• _REQUIRED ACTION_
All entries should be copied exactly; the pictures stay out.

[Revision comparison data]
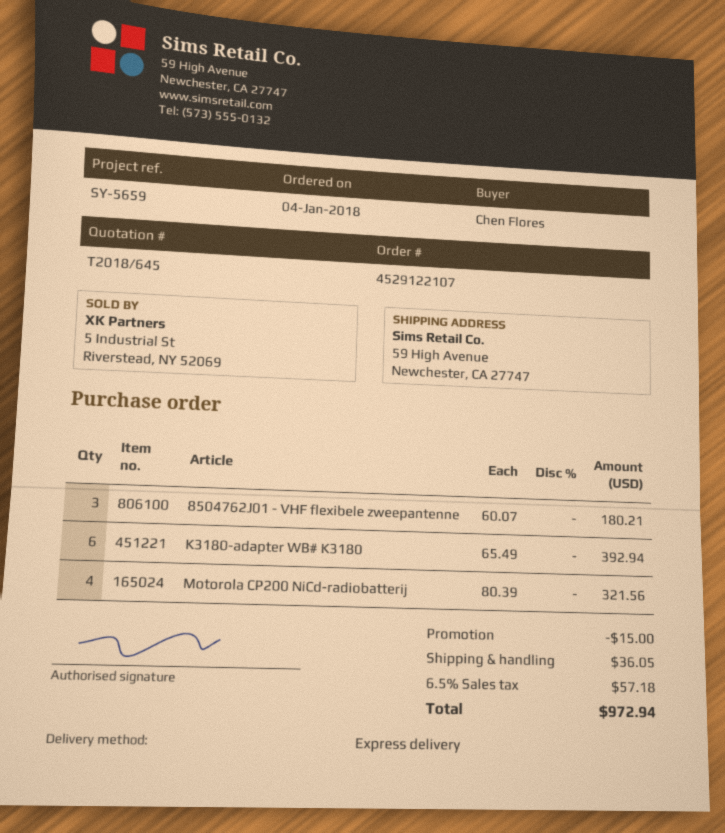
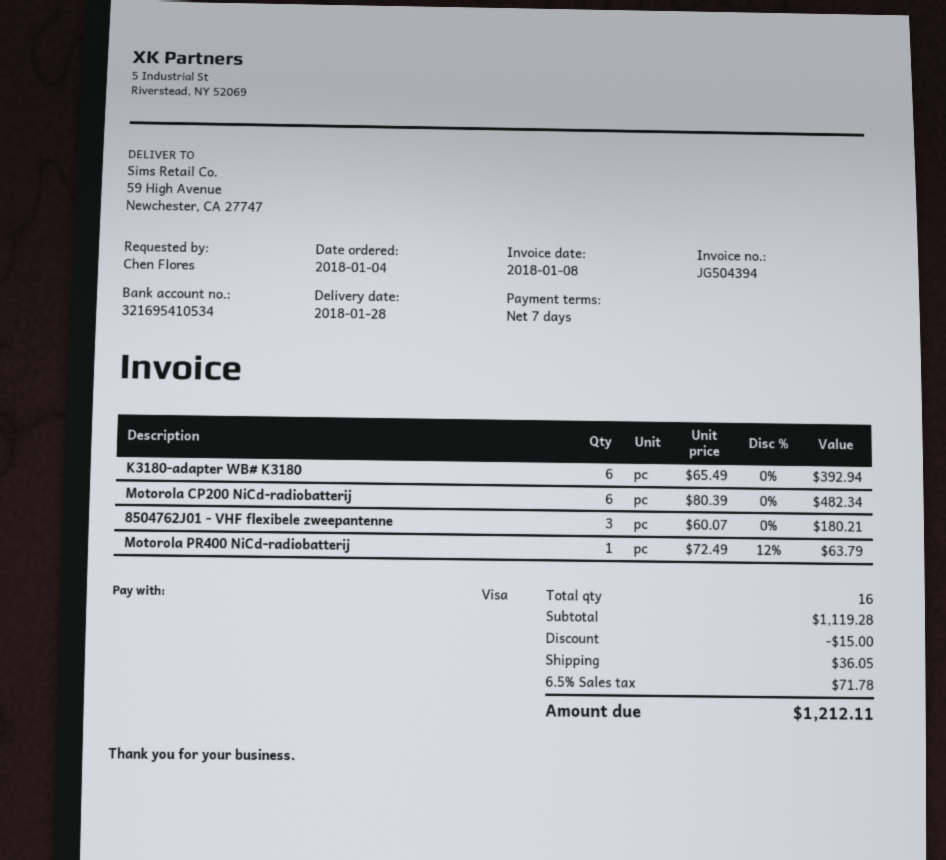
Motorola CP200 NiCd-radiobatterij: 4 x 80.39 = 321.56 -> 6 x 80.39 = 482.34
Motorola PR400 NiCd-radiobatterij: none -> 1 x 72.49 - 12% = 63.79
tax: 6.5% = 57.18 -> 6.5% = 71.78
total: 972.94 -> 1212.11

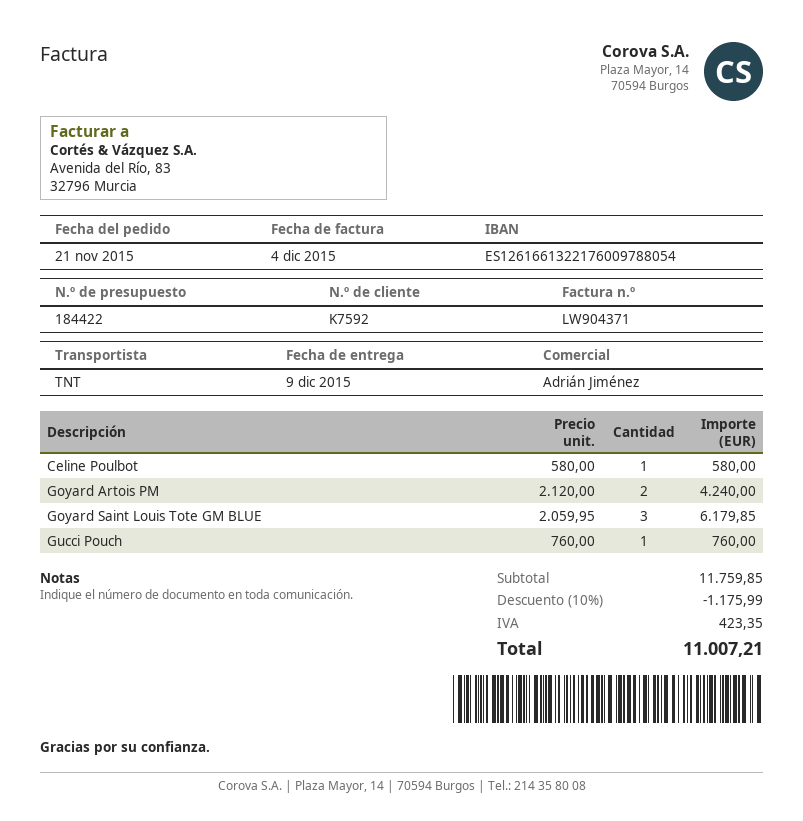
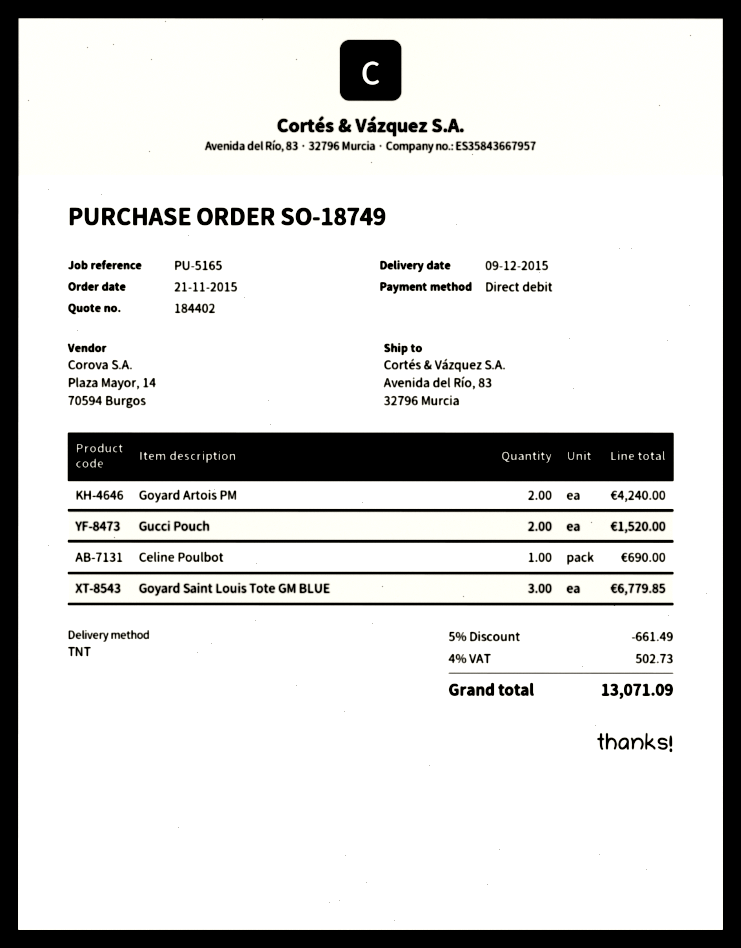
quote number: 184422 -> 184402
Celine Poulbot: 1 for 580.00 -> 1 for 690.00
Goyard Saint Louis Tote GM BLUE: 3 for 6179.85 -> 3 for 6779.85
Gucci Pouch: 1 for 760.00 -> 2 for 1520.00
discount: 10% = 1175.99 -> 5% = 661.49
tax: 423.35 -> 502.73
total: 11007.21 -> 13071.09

• _OUTPUT BELOW_
Motorola CP200 NiCd-radiobatterij: 4 x 80.39 = 321.56 -> 6 x 80.39 = 482.34
Motorola PR400 NiCd-radiobatterij: none -> 1 x 72.49 - 12% = 63.79
tax: 6.5% = 57.18 -> 6.5% = 71.78
total: 972.94 -> 1212.11

quote number: 184422 -> 184402
Celine Poulbot: 1 for 580.00 -> 1 for 690.00
Goyard Saint Louis Tote GM BLUE: 3 for 6179.85 -> 3 for 6779.85
Gucci Pouch: 1 for 760.00 -> 2 for 1520.00
discount: 10% = 1175.99 -> 5% = 661.49
tax: 423.35 -> 502.73
total: 11007.21 -> 13071.09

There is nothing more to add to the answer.